There is no need for the cultural heritage community to try to solve performance challenges when the expert AV community and industry has developed advanced solutions.
Parameterized URLs and Performance
One of the proposals for providing a IIIF AV API alongside the Image API involves mirroring the existing Image API by providing parameters for segmenting and transforming of media. I will call this the “parameterized approach.” One way of representing this approach is this URL:
You can see more about this type of proposal here and here. The parameters after the identifier and before the quality would all be used to transform the media.
For the Image API the parameterized approach for retrieving tiles and other derivatives of an image works as an effective performance optimization for delivery. In the case of AV having these parameters does not improve performance. It is already possible to seek into progressive download and adaptive bitrate formats. There is not the same need to tile or zoom into a video as there is for a high definition image. A good consumer monitor will show you as full a resolution as you can get out of most video.
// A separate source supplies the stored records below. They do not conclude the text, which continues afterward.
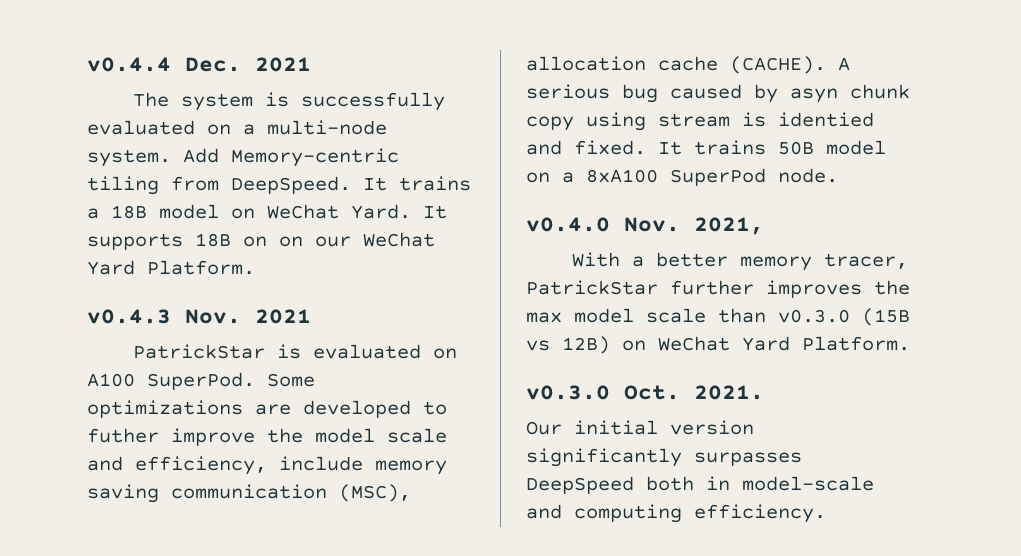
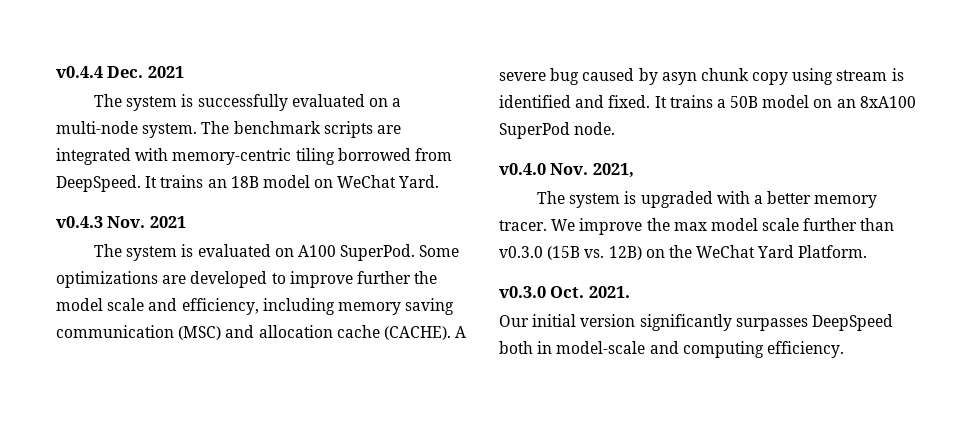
[183,148,399,167] [87,176,159,195] Add Memory-centric tiling -> [201,121,401,138] [56,148,411,165] The benchmark scripts are integrated with memory-centric tiling borrowed
[87,208,99,219] a -> [207,179,227,188] an
[423,205,447,219] [87,232,435,250] [87,260,255,275] It supports 18B on on our WeChat Yard Platform. -> (440, 181) none
[133,344,266,359] PatrickStar -> [94,244,178,261] The system
[87,428,255,446] futher improve -> [289,271,411,288] improve further
[279,456,363,471] include -> [262,298,335,315] including
[339,484,411,502] (MSC), -> [178,325,255,340] (MSC) and
[526,84,610,99] serious -> [499,72,546,81] severe
[778,112,874,127] identied -> [499,95,571,108] identified
(766, 147) none -> [716,99,726,108] a
[562,172,574,183] a -> [836,99,856,108] an
[572,252,909,271] [526,280,862,298] With a better memory tracer, PatrickStar further improves -> [537,191,878,208] [499,218,643,235] The system is upgraded with a better memory tracer. We improve
(706, 315) none -> [803,218,858,231] further
[526,340,550,351] vs -> [584,249,605,258] vs.
(646, 345) none -> [668,245,692,258] the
And these parameters do not actually solve the most pressing media delivery performance problems. The parameterized approach probably is not optimizing for bitrate which is one of the most important settings to improve performance. Having a bitrate parameter within a URL would be difficult to implement well. Bitrate could significantly increase the size of the media or increase visible artifacts in the video or audio beyond usability. Would the audio and video bitrates be controlled separately in the parameterized approach? Bitrate is a crucially important parameter for performance and not one I think you would put into the hands of consumers. It will be especially difficult as bitrate optimization for video on demand is slow and getting more complicated. In order to optimize variable bitrate encoding 2-pass encoding is used and slower encoding settings can further improve quality. With new formats with better performance for delivery, bitrate is reduced for the same quality while encoding is much slower. Advanced encoding pipelines have been developed that perform metrics on perceptual difference so that each video or even section of a video can be encoded at the lowest bitrate that still maintains the desired quality level. Bitrate is where performance gains can be made.
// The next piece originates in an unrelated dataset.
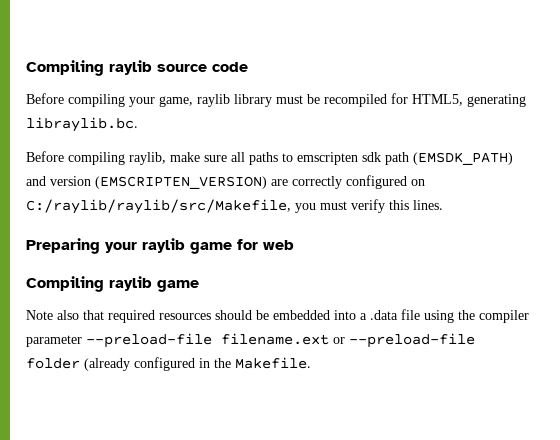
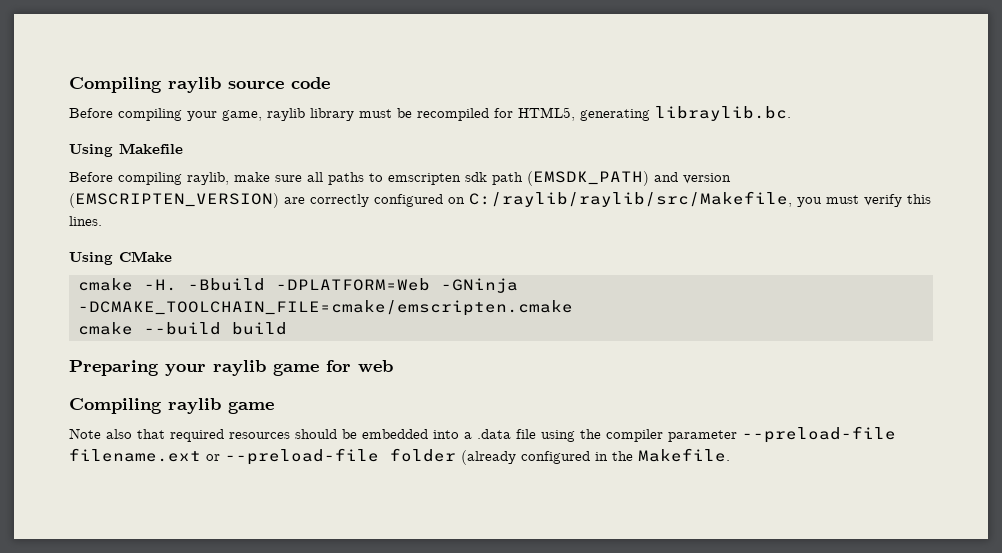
(138, 124) none -> [69,143,183,157] // Using Makefile
(443, 205) none -> [69,251,172,265] [78,278,518,293] [78,300,573,316] [78,322,287,335] // Using CMake // cmake -H. -Bbuild -DPLATFORM=Web -GNinja -DCMAKE_TOOLCHAIN_FILE=cmake/emscripten.cmake // cmake --build build

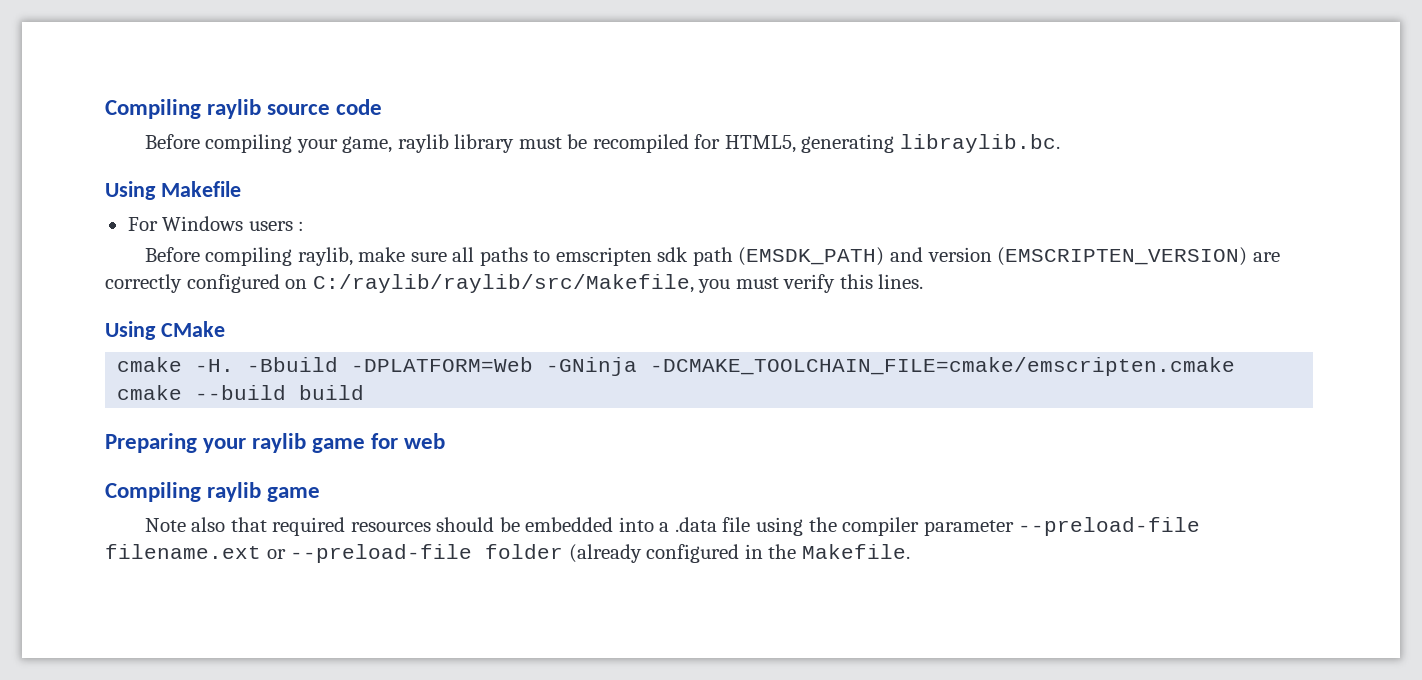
(183, 148) none -> [127,216,305,231] // For Windows users :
The only functionality proposed for IIIF AV that I have seen that might be helped by the parameterized approach is download of a time segment of the video. This is specific to download of just that time segment. Is this use case big enough to be seriously considered for the amount of complexity it adds? Why is download of a time segment crucial? Why would most cases not be met with just skipping to that section to play? Or can the need be met with downloading the whole video in those cases where download is really necessary? If needed any kind of time segment download use case could live as a separate non-IIIF service. Then it would not have any expectation of being real-time. I doubt most would really see the need to implement a download service like this if the need can be met some other way. In those cases where real-time performance to a user does not matter those video manipulations could be done outside of IIIF. For any workflow that needs to use just a portion of a video the manipulation could be a pre-processing step. In any case if there is really the desire for a video transformation service it does not have to be the IIIF AV API but could be a separate service for those who need it.
Most of the performance challenges with AV have already been solved via progressive download formats and adaptive bitrate streaming. Remaining challenges not fully solved with progressive download and adaptive bitrate formats include live video, server-side control of quality of service adaptations, and greater compression in new codecs. None of these are the types of performance issues the cultural heritage sector ought to try to take on, and the parameterized approach does not contribute solutions to these remaining issues. Beyond these rather advanced issues, performance is a solved problem that has had a lot of eyes on it.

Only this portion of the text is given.